((

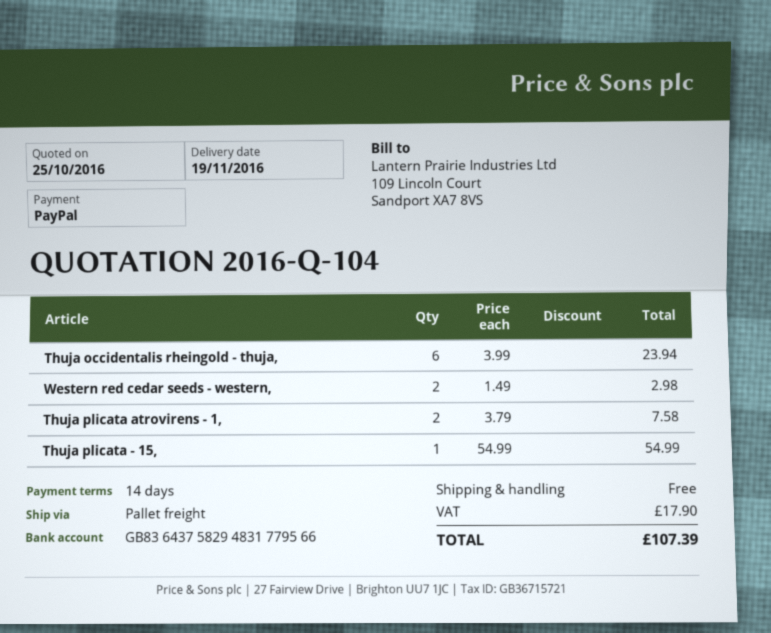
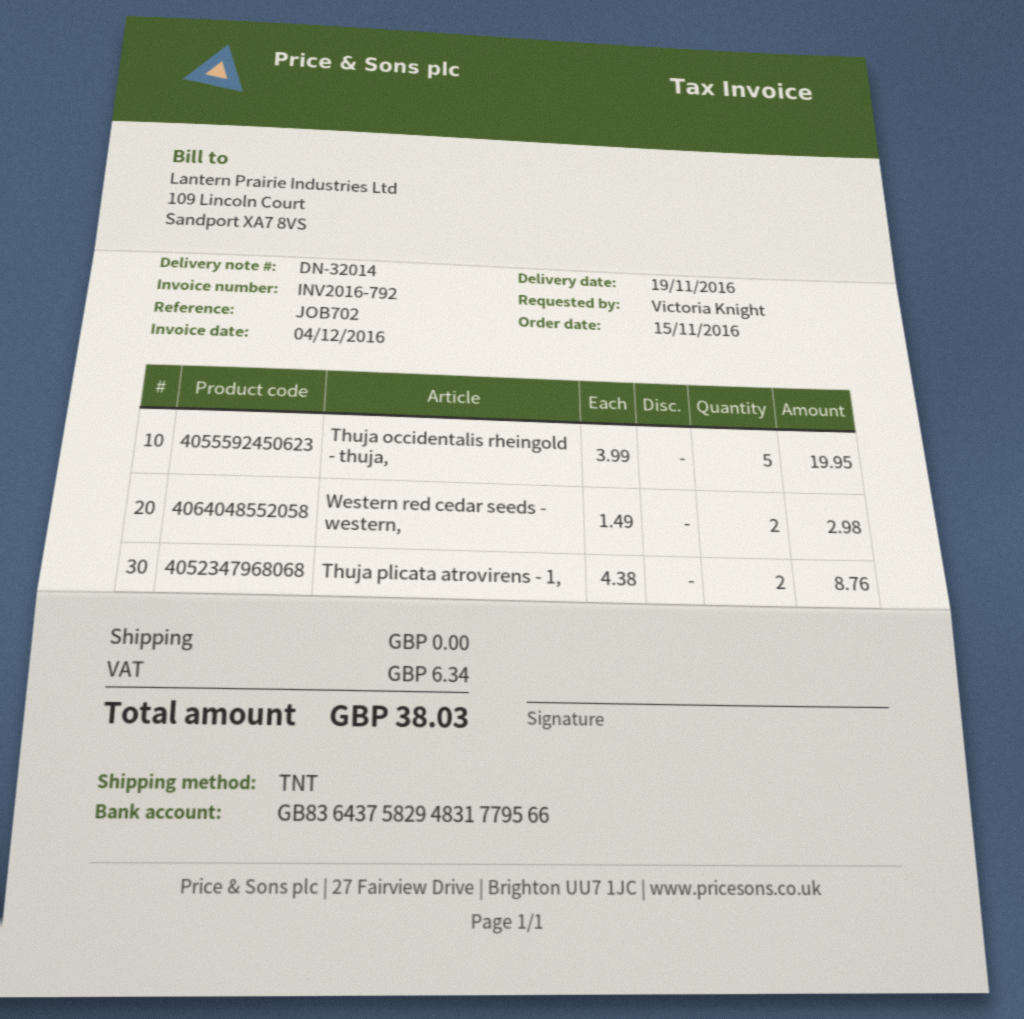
shipping method: pallet freight -> TNT
Thuja occidentalis rheingold - thuja,: 6 x 3.99 = 23.94 -> 5 x 3.99 = 19.95
Thuja plicata atrovirens - 1,: 2 x 3.79 = 7.58 -> 2 x 4.38 = 8.76
Thuja plicata - 15,: 1 x 54.99 = 54.99 -> none
tax: 17.90 -> 6.34
total: 107.39 -> 38.03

))

→ **Assigned task**:
The data must be repeated exactly. Any pictures in it are to be left out.

→ **Task result**:
shipping method: pallet freight -> TNT
Thuja occidentalis rheingold - thuja,: 6 x 3.99 = 23.94 -> 5 x 3.99 = 19.95
Thuja plicata atrovirens - 1,: 2 x 3.79 = 7.58 -> 2 x 4.38 = 8.76
Thuja plicata - 15,: 1 x 54.99 = 54.99 -> none
tax: 17.90 -> 6.34
total: 107.39 -> 38.03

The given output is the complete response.